I would do it. After going through it with my dane and the extensive surgery to save his life I wouldn't second guess it.


----------



## Olie (Oct 10, 2009)

plumcrazy said:


> It might be if the vet wasn't already in the abdomen for the spay... I don't think I'd do it if she wasn't already under anesthesia and the vet wasn't already in the vicinity... If I can prevent a future fatal stomach twist by a few little stitches, I don't see how that's overkill - imo...
> 
> True, Lucy doesn't have bloat in her lines, but standard poodles can be more prone to it just because of the deep chest - And even if she ever DID bloat, that doesn't mean her stomach would twist - but it's a preventive measure so it DOESN'T happen. I would be devastated if something happened to her which was something I *could* have prevented so easily.


Well said. "While you're in there...."


----------



## cbrand (Aug 9, 2009)

plumcrazy said:


> True, Lucy doesn't have bloat in her lines, but standard poodles can be more prone to it just because of the deep chest -


How do you know this?


----------



## 814 (Jul 3, 2009)

Excuse me for asking, I feel like an idiot. But what is Stomach Tacking?


----------



## plumcrazy (Sep 11, 2009)

cbrand said:


> How do you know this?


How do I know what?

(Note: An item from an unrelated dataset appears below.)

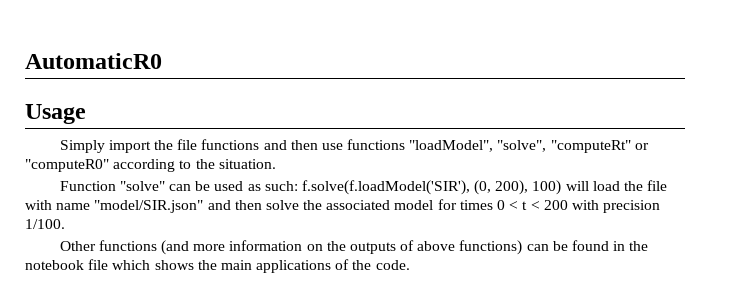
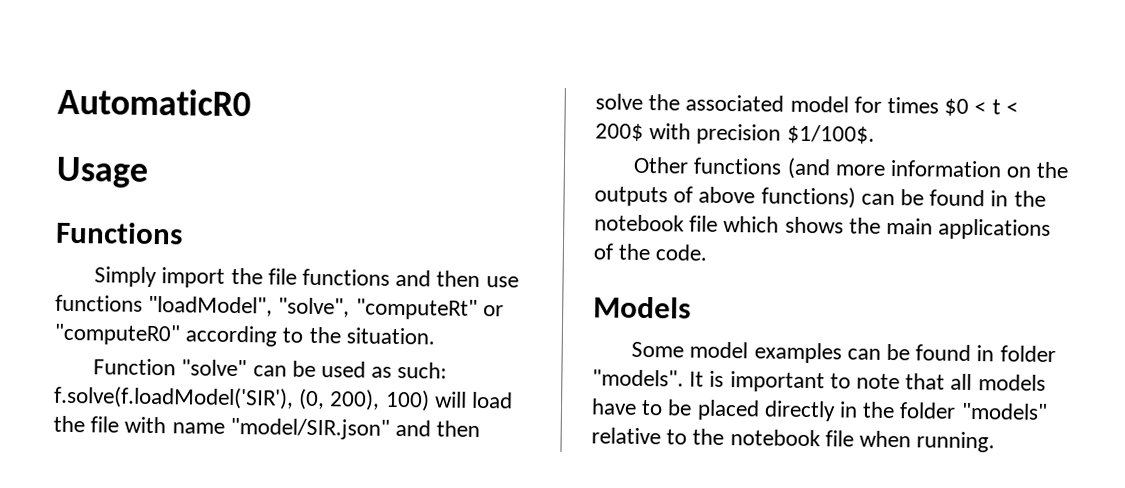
(86, 114) none -> [55,221,183,245] // Functions
[497,200,506,210] 0 -> [944,98,970,116] $0
[543,200,568,210] 200 -> [595,123,644,141] 200$
[25,219,65,229] 1/100. -> [786,124,875,144] $1/100$.
(410, 265) none -> [593,296,691,319] [631,341,1056,364] [592,369,1046,393] [591,398,1048,422] [591,427,996,453] // Models // Some model examples can be found in folder "models". It is important to note that all models have to be placed directly in the folder "models" relative to the notebook file when running.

I had two pieces of information in my post and you didn't specify which one you wanted clarification on....

Lucy's breeder has told me that she has no recorded episode of bloat with either of Lucy's parents or any of their progeny (and to my knowledge - there is no anecdotal evidence that it has occured in the ancestors of said parents, but I don't have proof of that - so it's just what I've been told...) I have no reason to doubt it - but I'm still having the procedure done for my own peace of mind.

The second piece of information that standard poodles can be more prone to bloat because of their deep chests is information that I've found on countless websites and other information sources and also have discovered no reason to doubt it...

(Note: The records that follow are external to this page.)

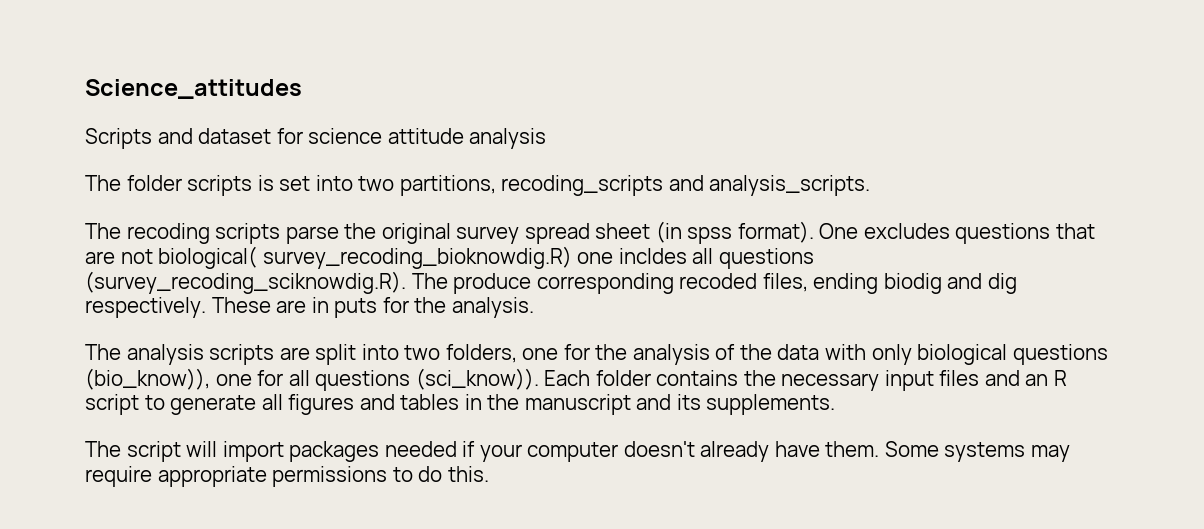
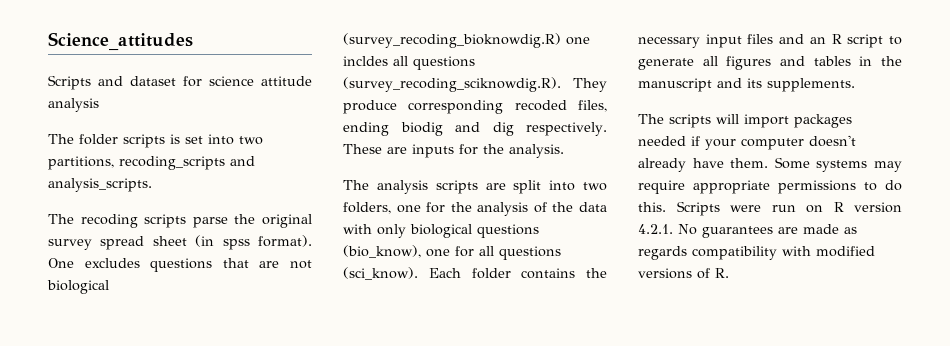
[158,246,572,269] biological( survey_recoding_bioknowdig.R) -> [47,280,109,294] [343,33,561,48] biological (survey_recoding_bioknowdig.R)
[411,273,448,289] The -> [573,78,607,92] They
[311,297,378,318] in puts -> [412,144,454,158] inputs
[85,368,210,390] (bio_know)), -> [343,245,421,258] (bio_know),
[415,368,539,390] (sci_know)). -> [343,267,418,280] (sci_know).
[126,441,181,462] script -> [669,114,711,128] scripts
(489, 474) none -> [676,201,902,216] [638,224,857,238] [638,246,875,260] [638,268,729,279] Scripts were run on R version 4.2.1. No guarantees are made as regards compatibility with modified versions of R.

I have already spoken to my vet and she readily agreed to do the tacking when I bring Lucy in for her spay this spring. I don't see any downside to having it done. An ounce of prevention...

I also believe in God, but there's no way I can prove His existence either - it's just by faith I guess...


----------



## plumcrazy (Sep 11, 2009)

PoodlesRforever said:


> Excuse me for asking, I feel like an idiot. But what is Stomach Tacking?


In my understanding it's where the vet stitches the stomach in place internally so in the case of bloat, the stomach is unable to twist (which is a possibility when the stomach fills with air) It isn't the bloat that is as much of a threat to the life of a dog as the twisting of the stomach because of the bloat.


----------



## ArreauStandardPoodle (Sep 1, 2009)

plumcrazy said:


> How do I know what? I had two pieces of information in my post and you didn't specify which one you wanted clarification on....
> 
> Lucy's breeder has told me that she has no recorded episode of bloat with either of Lucy's parents or any of their pogeny (and to my knowledge - there is no anecdotal evidence that it has occured in the ancestors of said parents, but I don't have proof of that - so it's just what I've been told...) I have no reason to doubt it - but I'm still having the procedure done for my own peace of mind.
> 
> ...


Yes, you can rest assured neither Holly or Dugan has had it, none of their kids has had it, and from what I have seen on PHR, it is not something that has been an issue in their backgrounds. HOLY COW!!!


----------



## Purple Poodle (May 5, 2008)

plumcrazy said:


> It might be if the vet wasn't already in the abdomen for the spay... I don't think I'd do it if she wasn't already under anesthesia and the vet wasn't already in the vicinity... If I can prevent a future fatal stomach twist by a few little stitches, I don't see how that's overkill - imo...
> 
> True, Lucy doesn't have bloat in her lines, but standard poodles can be more prone to it just because of the deep chest - And even if she ever DID bloat, that doesn't mean her stomach would twist - but it's a preventive measure so it DOESN'T happen. I would be devastated if something happened to her which was something I *could* have prevented so easily.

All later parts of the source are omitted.